WORK TO BE COMPLETED: Starting with the line containing "(145, 359) none -> [99,492,115,505] ☑" and going on through the line containing "[100,577,142,591] pytohn: ->", return the lines of the data below exactly, and only those.

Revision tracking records
• • • •

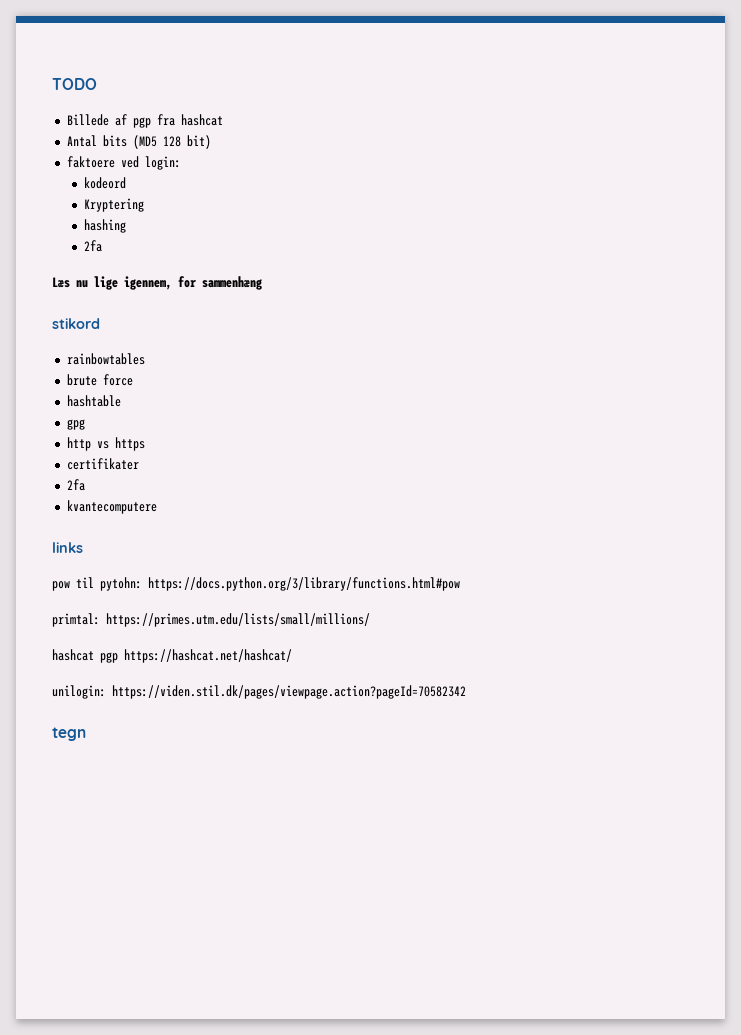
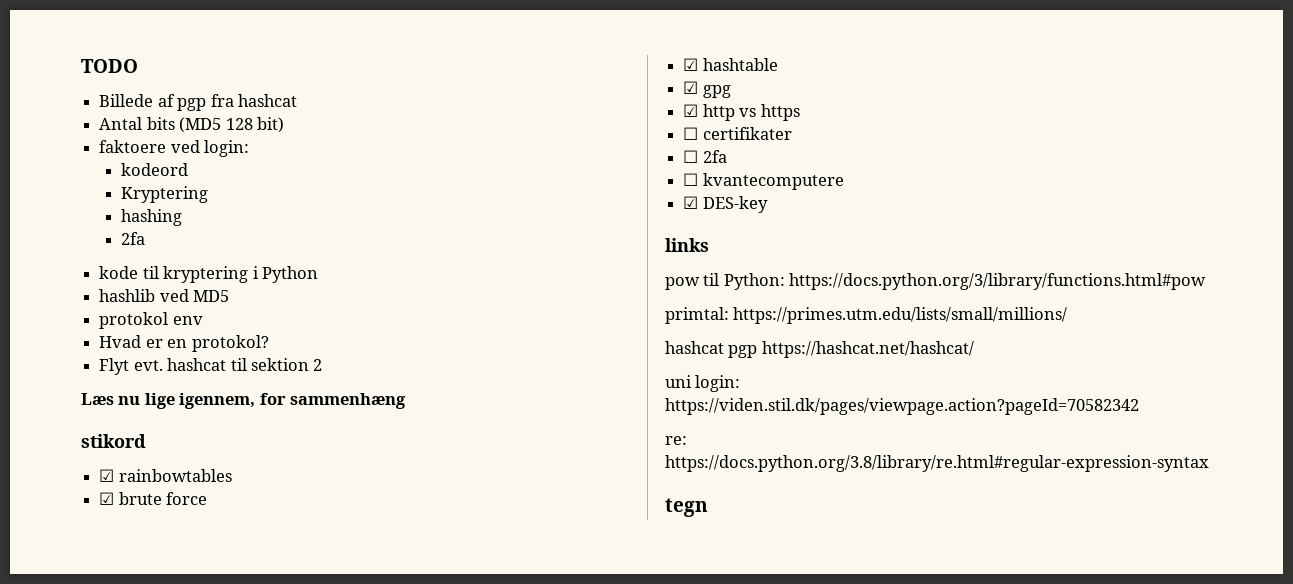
(102, 246) none -> [99,266,318,283] [99,289,230,302] [99,312,203,329] [99,335,269,352] [99,358,323,375] // kode til kryptering i Python // hashlib ved MD5 // protokol env // Hvad er en protokol? // Flyt evt. hashcat til sektion 2
(100, 323) none -> [99,469,115,482] ☑
(145, 359) none -> [99,492,115,505] ☑
(133, 380) none -> [683,58,699,71] ☑
(121, 401) none -> [683,81,699,94] ☑
(85, 424) none -> [683,104,699,117] ☑
(145, 444) none -> [683,127,699,140] ☐
[66,479,85,491] 2fa // -> [683,150,727,163] [683,173,699,186] ☐ 2fa // ☐
(157, 507) none -> [683,196,768,213] // ☑ DES-key
[100,577,142,591] pytohn: -> [723,273,785,290] Python:
[52,685,106,699] unilogin: -> [665,375,741,392] uni login:
(466, 692) none -> [665,436,687,445] [665,455,1209,472] // re: https://docs.python.org/3.8/library/re.html#regular-expression-syntax

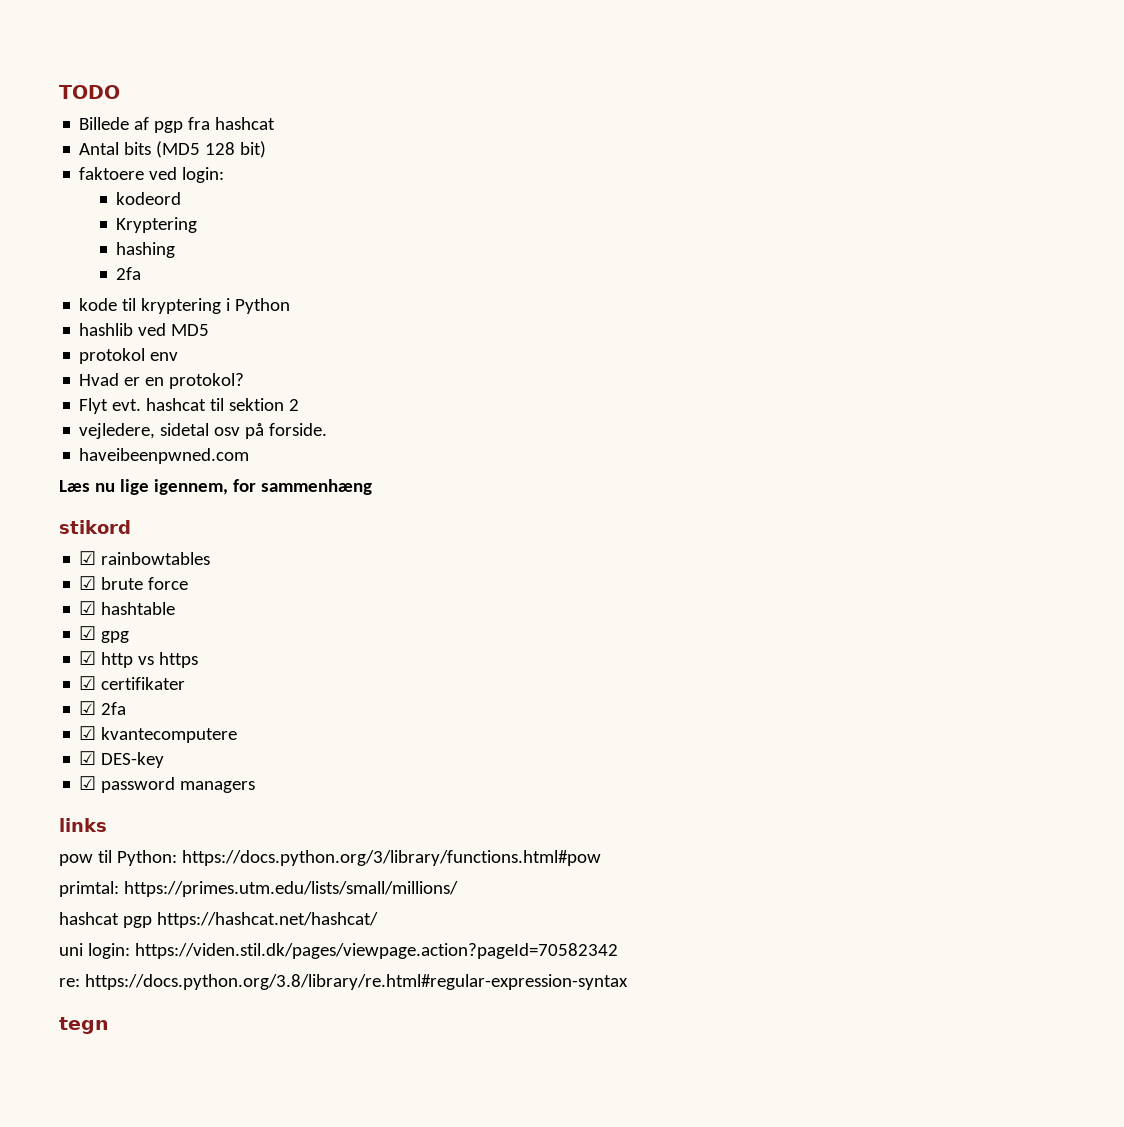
(323, 365) none -> [79,423,328,439] [79,448,250,464] // vejledere, sidetal osv på forside. // haveibeenpwned.com
[683,127,699,140] ☐ -> [79,676,97,690] ☑
[683,150,727,163] [683,173,699,186] ☐ 2fa // ☐ -> [79,701,127,715] [79,726,97,740] ☑ 2fa // ☑
(768, 204) none -> [79,776,256,793] // ☑ password managers

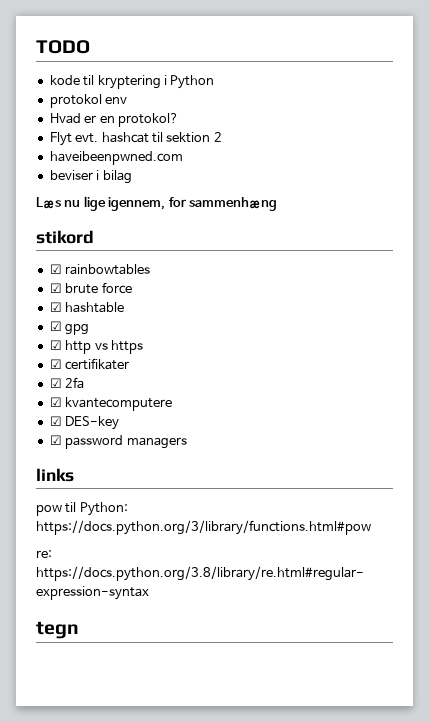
[79,117,276,133] [79,141,267,158] [79,167,225,183] [116,192,182,205] [116,217,198,233] [116,242,176,258] [116,267,142,280] // Billede af pgp fra hashcat // Antal bits (MD5 128 bit) // faktoere ved login: // kodeord // Kryptering // hashing // 2fa -> (90, 47) none
[79,323,210,336] // hashlib ved MD5 -> (215, 82) none
[79,423,328,439] [79,448,250,464] vejledere, sidetal osv på forside. // haveibeenpwned.com -> [49,151,183,165] [49,170,132,184] haveibeenpwned.com // beviser i bilag
[59,881,458,897] [59,912,378,928] [59,943,618,959] // primtal: https://primes.utm.edu/lists/small/millions/ // hashcat pgp https://hashcat.net/hashcat/ // uni login: https://viden.stil.dk/pages/viewpage.action?pageId=70582342 -> (371, 527) none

• • • •

RESPONSE AREA:
(145, 359) none -> [99,492,115,505] ☑
(133, 380) none -> [683,58,699,71] ☑
(121, 401) none -> [683,81,699,94] ☑
(85, 424) none -> [683,104,699,117] ☑
(145, 444) none -> [683,127,699,140] ☐
[66,479,85,491] 2fa // -> [683,150,727,163] [683,173,699,186] ☐ 2fa // ☐
(157, 507) none -> [683,196,768,213] // ☑ DES-key
[100,577,142,591] pytohn: -> [723,273,785,290] Python:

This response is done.